## PROBLEM DESCRIPTION
In the listing below, the answer starts at the line that has "[50,100,104,112] Aiheet: 809" and stops after the line that has "[11,132,573,218] 生态环境部党组书记孙金龙赴甘肃省 |"; please repeat that part exactly and nothing more.

## ENTRIES SUPPLIED
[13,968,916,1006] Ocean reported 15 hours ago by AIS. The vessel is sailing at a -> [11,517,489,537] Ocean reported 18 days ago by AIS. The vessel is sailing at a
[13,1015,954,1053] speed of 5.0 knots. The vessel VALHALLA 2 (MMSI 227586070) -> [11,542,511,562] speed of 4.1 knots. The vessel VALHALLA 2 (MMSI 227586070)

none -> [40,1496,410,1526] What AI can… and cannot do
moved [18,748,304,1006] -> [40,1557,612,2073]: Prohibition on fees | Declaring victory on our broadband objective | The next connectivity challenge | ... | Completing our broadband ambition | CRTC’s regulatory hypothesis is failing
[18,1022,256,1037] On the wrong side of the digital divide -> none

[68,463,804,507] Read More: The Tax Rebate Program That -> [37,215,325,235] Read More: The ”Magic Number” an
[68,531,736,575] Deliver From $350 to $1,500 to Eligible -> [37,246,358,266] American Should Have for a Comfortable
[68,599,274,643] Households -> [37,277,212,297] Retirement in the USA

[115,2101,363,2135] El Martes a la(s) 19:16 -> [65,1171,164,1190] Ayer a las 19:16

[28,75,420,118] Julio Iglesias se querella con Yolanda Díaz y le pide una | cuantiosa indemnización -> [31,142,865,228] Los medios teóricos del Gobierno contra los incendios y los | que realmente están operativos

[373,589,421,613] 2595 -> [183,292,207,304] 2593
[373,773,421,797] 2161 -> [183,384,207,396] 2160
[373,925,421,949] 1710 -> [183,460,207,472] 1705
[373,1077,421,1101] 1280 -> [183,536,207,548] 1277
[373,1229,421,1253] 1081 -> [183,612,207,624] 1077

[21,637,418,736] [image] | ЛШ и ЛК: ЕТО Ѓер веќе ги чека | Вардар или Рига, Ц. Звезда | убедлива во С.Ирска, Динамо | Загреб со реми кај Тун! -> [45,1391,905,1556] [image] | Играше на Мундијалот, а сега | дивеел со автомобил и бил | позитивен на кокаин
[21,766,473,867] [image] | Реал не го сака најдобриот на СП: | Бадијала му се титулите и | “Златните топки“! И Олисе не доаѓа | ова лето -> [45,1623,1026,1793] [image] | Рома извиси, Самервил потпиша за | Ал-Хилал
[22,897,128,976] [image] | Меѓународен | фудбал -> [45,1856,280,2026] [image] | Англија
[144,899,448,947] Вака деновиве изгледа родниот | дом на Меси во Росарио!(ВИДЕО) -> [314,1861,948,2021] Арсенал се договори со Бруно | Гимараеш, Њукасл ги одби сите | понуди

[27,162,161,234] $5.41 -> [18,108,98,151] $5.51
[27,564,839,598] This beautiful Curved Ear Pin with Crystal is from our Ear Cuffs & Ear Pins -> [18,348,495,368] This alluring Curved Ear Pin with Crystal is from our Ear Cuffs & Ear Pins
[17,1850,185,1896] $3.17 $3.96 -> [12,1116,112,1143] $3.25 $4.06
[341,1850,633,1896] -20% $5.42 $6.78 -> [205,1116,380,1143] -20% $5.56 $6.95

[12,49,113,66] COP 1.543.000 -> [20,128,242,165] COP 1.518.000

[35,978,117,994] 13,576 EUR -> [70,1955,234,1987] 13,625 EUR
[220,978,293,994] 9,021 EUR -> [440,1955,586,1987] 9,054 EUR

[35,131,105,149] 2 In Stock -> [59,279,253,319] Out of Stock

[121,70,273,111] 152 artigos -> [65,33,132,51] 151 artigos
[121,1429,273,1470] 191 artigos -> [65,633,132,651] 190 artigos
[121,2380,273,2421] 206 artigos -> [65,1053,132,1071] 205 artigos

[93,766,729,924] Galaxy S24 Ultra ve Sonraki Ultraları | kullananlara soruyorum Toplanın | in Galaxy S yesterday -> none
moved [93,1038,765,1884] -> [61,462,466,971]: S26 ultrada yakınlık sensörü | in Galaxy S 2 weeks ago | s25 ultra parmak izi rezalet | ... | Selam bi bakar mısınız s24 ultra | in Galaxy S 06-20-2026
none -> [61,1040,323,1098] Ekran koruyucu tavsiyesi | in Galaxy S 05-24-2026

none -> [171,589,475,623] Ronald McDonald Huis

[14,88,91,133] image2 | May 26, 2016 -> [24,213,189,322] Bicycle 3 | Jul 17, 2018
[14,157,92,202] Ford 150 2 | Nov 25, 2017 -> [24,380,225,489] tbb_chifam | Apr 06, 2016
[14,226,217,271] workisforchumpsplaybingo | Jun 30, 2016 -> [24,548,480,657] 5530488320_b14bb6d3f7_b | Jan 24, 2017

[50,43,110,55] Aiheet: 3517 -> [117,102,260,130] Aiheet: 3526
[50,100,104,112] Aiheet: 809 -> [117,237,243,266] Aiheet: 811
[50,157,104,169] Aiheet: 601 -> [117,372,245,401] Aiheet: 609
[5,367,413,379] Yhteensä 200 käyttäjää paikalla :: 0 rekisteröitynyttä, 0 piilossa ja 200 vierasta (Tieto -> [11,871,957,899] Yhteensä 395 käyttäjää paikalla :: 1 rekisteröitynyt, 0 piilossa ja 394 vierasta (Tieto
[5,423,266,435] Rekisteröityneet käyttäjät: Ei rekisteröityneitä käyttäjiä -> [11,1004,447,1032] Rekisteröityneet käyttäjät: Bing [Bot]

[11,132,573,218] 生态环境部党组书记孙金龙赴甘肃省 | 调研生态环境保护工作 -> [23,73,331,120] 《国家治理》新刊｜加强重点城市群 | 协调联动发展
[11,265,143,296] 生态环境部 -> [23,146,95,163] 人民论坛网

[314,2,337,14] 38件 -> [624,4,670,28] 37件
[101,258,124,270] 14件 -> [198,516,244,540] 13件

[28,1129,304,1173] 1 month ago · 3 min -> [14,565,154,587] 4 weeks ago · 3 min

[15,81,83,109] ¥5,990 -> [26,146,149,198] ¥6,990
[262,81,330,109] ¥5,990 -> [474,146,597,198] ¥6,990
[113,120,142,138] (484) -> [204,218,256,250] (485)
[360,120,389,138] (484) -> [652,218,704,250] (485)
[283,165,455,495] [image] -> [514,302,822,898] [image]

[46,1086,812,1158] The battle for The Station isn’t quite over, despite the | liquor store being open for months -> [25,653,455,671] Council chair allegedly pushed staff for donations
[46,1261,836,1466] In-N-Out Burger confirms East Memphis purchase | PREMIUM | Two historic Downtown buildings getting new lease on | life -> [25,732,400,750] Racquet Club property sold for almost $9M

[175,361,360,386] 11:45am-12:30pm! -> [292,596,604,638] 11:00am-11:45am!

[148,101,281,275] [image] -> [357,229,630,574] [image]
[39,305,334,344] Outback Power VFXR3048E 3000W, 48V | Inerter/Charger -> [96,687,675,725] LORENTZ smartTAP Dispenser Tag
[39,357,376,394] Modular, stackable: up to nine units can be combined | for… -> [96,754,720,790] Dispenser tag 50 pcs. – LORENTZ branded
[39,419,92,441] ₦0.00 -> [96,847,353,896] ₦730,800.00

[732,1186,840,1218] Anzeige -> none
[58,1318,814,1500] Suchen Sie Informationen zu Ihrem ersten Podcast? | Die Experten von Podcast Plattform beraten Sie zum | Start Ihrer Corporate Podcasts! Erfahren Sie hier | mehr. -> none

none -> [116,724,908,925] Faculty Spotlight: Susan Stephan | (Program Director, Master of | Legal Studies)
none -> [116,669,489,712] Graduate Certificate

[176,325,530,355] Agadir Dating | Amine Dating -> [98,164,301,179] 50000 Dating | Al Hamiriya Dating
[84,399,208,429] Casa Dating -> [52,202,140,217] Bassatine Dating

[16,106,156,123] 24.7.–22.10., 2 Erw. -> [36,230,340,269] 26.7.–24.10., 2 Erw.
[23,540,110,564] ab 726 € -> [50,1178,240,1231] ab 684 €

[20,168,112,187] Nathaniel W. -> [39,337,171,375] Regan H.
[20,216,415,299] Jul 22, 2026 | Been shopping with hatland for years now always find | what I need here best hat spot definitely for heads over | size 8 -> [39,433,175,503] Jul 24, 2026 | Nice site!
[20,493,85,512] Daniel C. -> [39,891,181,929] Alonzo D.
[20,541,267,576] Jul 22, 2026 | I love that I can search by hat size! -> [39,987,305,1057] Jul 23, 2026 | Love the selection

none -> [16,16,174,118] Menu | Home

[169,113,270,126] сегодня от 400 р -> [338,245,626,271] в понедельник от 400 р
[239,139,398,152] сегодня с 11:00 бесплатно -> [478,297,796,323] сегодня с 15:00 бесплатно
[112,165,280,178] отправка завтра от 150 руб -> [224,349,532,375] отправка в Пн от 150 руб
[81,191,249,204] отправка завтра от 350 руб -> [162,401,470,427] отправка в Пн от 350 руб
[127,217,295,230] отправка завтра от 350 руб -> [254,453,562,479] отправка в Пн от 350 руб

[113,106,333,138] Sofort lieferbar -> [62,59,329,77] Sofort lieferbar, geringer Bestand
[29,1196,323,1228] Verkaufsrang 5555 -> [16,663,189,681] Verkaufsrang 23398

## PROBLEM SOLUTION
[50,100,104,112] Aiheet: 809 -> [117,237,243,266] Aiheet: 811
[50,157,104,169] Aiheet: 601 -> [117,372,245,401] Aiheet: 609
[5,367,413,379] Yhteensä 200 käyttäjää paikalla :: 0 rekisteröitynyttä, 0 piilossa ja 200 vierasta (Tieto -> [11,871,957,899] Yhteensä 395 käyttäjää paikalla :: 1 rekisteröitynyt, 0 piilossa ja 394 vierasta (Tieto
[5,423,266,435] Rekisteröityneet käyttäjät: Ei rekisteröityneitä käyttäjiä -> [11,1004,447,1032] Rekisteröityneet käyttäjät: Bing [Bot]

[11,132,573,218] 生态环境部党组书记孙金龙赴甘肃省 | 调研生态环境保护工作 -> [23,73,331,120] 《国家治理》新刊｜加强重点城市群 | 协调联动发展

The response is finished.